Guia Caribe

Book buzz | Reviews (Nov/Dec 2024)

The Lost Love Songs of Boysie Singh — Ingrid Persaud


This month’s reading picks from the Caribbean, with reviews by Shivanee Ramlochan of The Lost Love Songs of Boysie Singh by Ingrid Persaud; Let Me Liberate You by Andie Davis; Bad Seed by Gabriel Carle, translated by Heather Houde; and School of Instructions by Ishion Hutchinson

The Lost Love Songs of Boysie Singh

by Ingrid Persaud (Faber & Faber, 544 pp, ISBN 9780571386499)

If a gangster is only as good as the fellow gunslingers in his posse, what of the leading ladies who inhabit, inform, and shape his inner life? It’s a probing and provocative question Trinidad & Tobago-born Ingrid Persaud seeks to answer in her sophomore novel, The Lost Love Songs of Boysie Singh. Taking the real-life charismatic career criminal who terrorised Trinidad from the late 1940s to mid-1950s, Persaud sets her sights on four women whose fates were dangerously, dramatically intertwined with Boysie’s. Jealousy, scheming, and no small amount of bacchanal inform the dynamics shared among this lively quartet: Popo, Mana Lala, Doris, Rosie. They love him, they hate him, they hate to love him — in the author’s crackling and vibrant use of Trinidadian English Creole, this story of obsession, rage, and more than a handful of bullets zips along to its rambunctious end.

Let Me Liberate You

by Andie Davis (Little A, 268 pp, ISBN 9781662515644)

What happens when home — the island haven you run to after an identity crisis — becomes as fraught with complicated politics as the diaspora you fled? In Montserrat-born Andie Davis’ debut novel, protagonist Sabre Cumberbatch hearkens to Barbados, despairing of a capitalist art scene abroad in which she’s found fame but scant genuine recognition. Swiftly, Sabre learns that Barbados is no uncomplex monolith, as the class disparities she encounters launch an island-wide campaign for social justice. Piquant in tone, this novel earns immediate storytelling comparisons to Mackenzie’s One Year of Ugly and Mc Ivor’s The God of Good Looks, while revealing Barbadian sociocultural realities embedded in the very limestone of the land. Sabre’s flaws and foibles feel consummately human, and the reader will root for her as she works to locate her true ties to a place as beautiful as it is bounteously difficult to simplify.

Bad Seed

by Gabriel Carle, translated by Heather Houde (The Feminist Press, 120 pp, ISBN 9781558613201)

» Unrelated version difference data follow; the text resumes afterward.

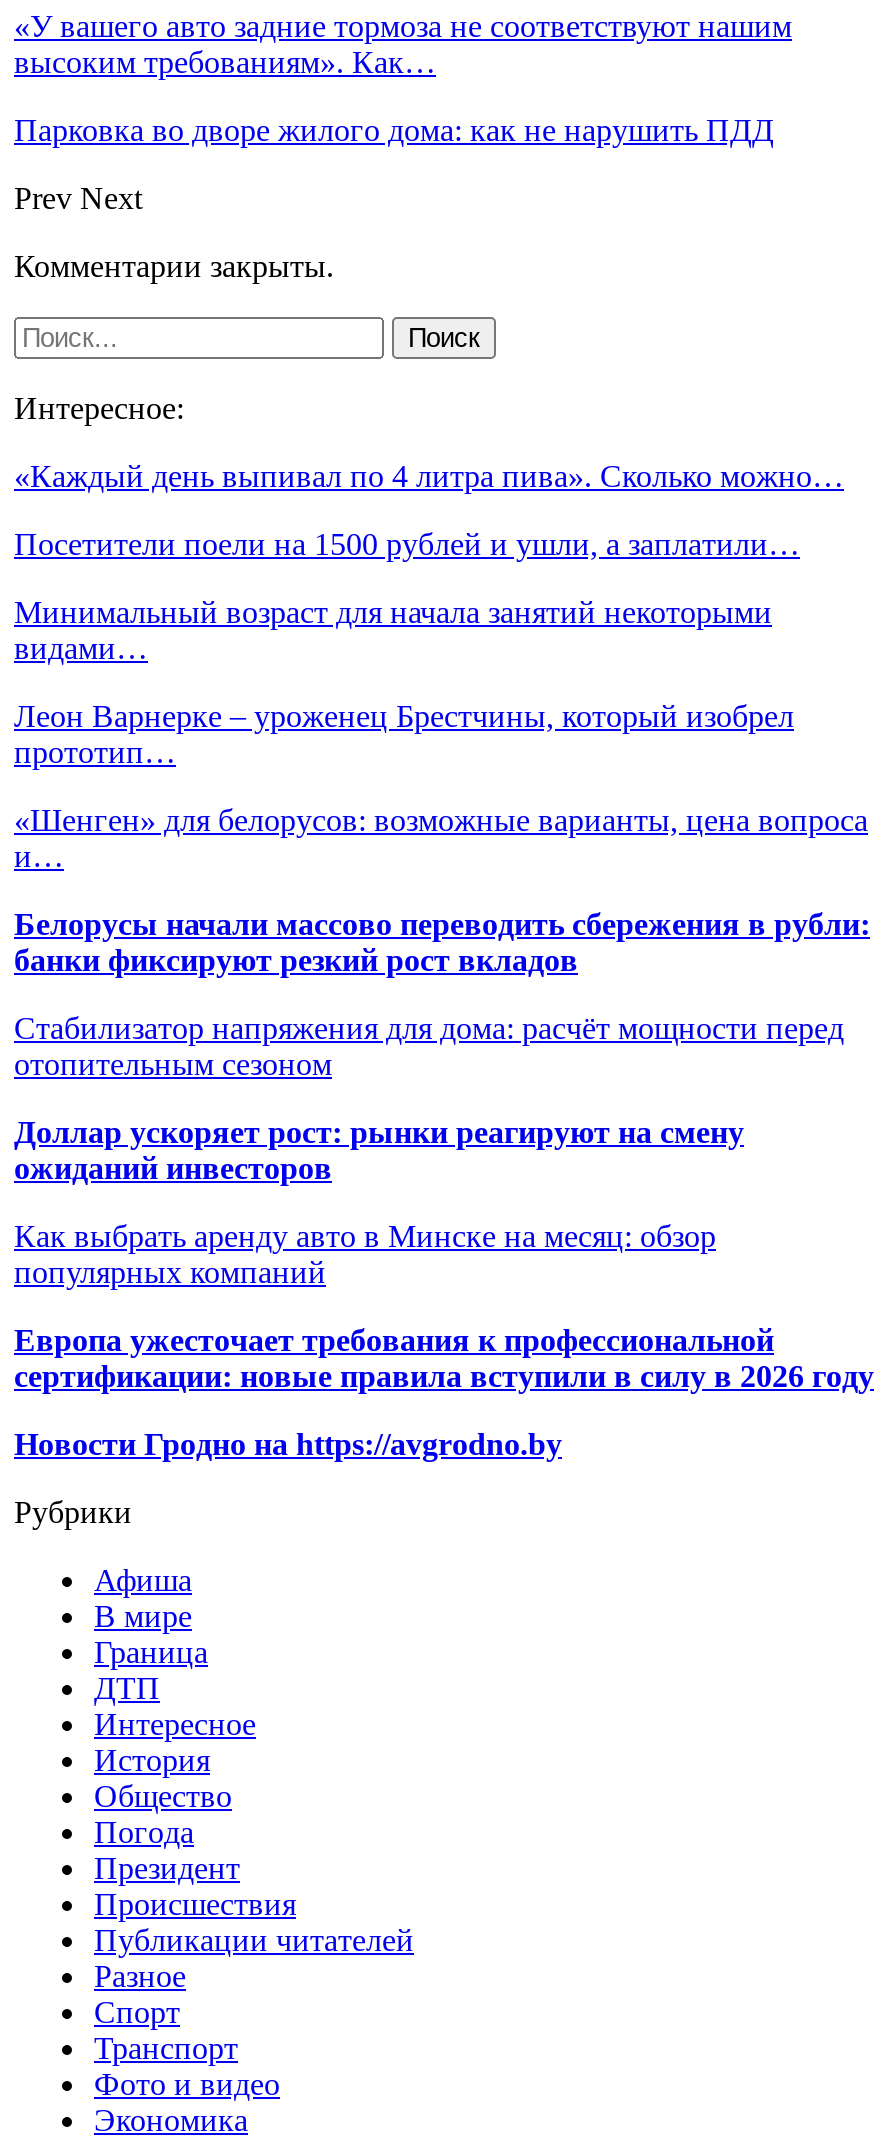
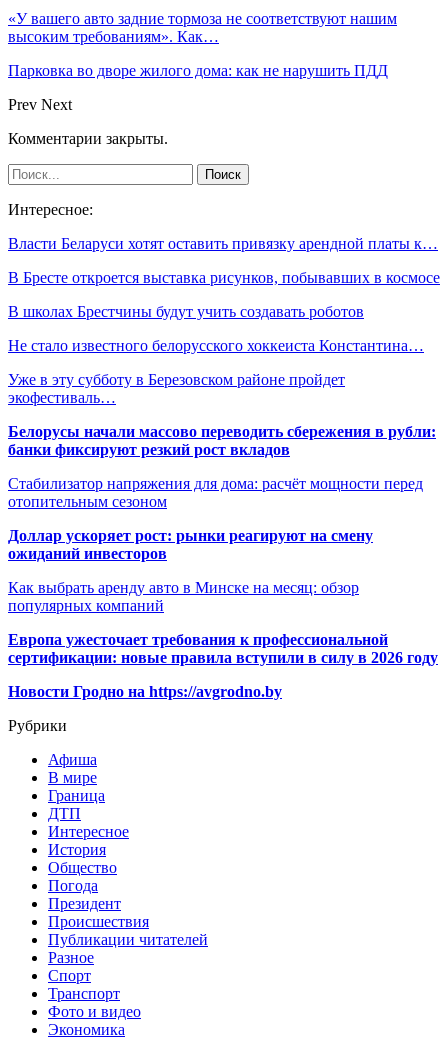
- «Каждый день выпивал по 4 литра пива». Сколько можно…
+ Власти Беларуси хотят оставить привязку арендной платы к…

- Посетители поели на 1500 рублей и ушли, а заплатили…
+ В Бресте откроется выставка рисунков, побывавших в космосе

- Минимальный возраст для начала занятий некоторыми
- видами…
+ В школах Брестчины будут учить создавать роботов

- Леон Варнерке – уроженец Брестчины, который изобрел
- прототип…
+ Не стало известного белорусского хоккеиста Константина…

- «Шенген» для белорусов: возможные варианты, цена вопроса
- и…
+ Уже в эту субботу в Березовском районе пройдет
+ экофестиваль…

“A cure doesn’t interest me because I tested positive at 20 and I already know I won’t find love — the only cure I need, the only reason to want to go on living.” The non-heteronormative Puerto Rican youth who populate, with seething anxiety, Gabriel Carle’s short stories in Bad Seed aren’t interested in your readerly approbation. Othered and maligned by those purporting to care for them, they roam, sprawl, and frolic as far as is gaily possible in bathhouses, bathroom stalls, and mall parking lots. Translated from Spanish, these are implosive fictions — their narrative fists up against gentrification and queer hatred. In “Devilwork”, pornographies intersect and clash against unutterable solitudes. The chief character of “Helium” sees love rise and fall, inflate and collapse, to rhythms of Valentine’s Day celebrations in their fissuring home life.

School of Instructions

by Ishion Hutchinson (Farrar, Straus and Giroux, 112 pp, ISBN 9780374610272)

Shortlisted for the 2024 OCM Bocas Poetry Prize, this book-length poem guides its reader through a non-linear timeline, in which a boy’s youth in rural 1990s Jamaica is woven through experiences of the British West Indies Regiment in the First World War. A finalist for the 2024 Griffin Poetry Prize, School of Instructions increases the frequencies of polyphonic density Hutchinson’s readers have come to expect and crave from his works. In the tongue of defiant Godspeed, the Jamaican youth, entire seas of history and survival swell. In the trenches of the regiment, mud acquires a million states of dispossession and banal cruelty. “Look for me in the whirlwind!” cries Godspeed, fleeing from an oppressor. He crucibles himself to a multisensory survival, in which every part of the being endures — despite institutional provocations, despite colonial supervillain harms.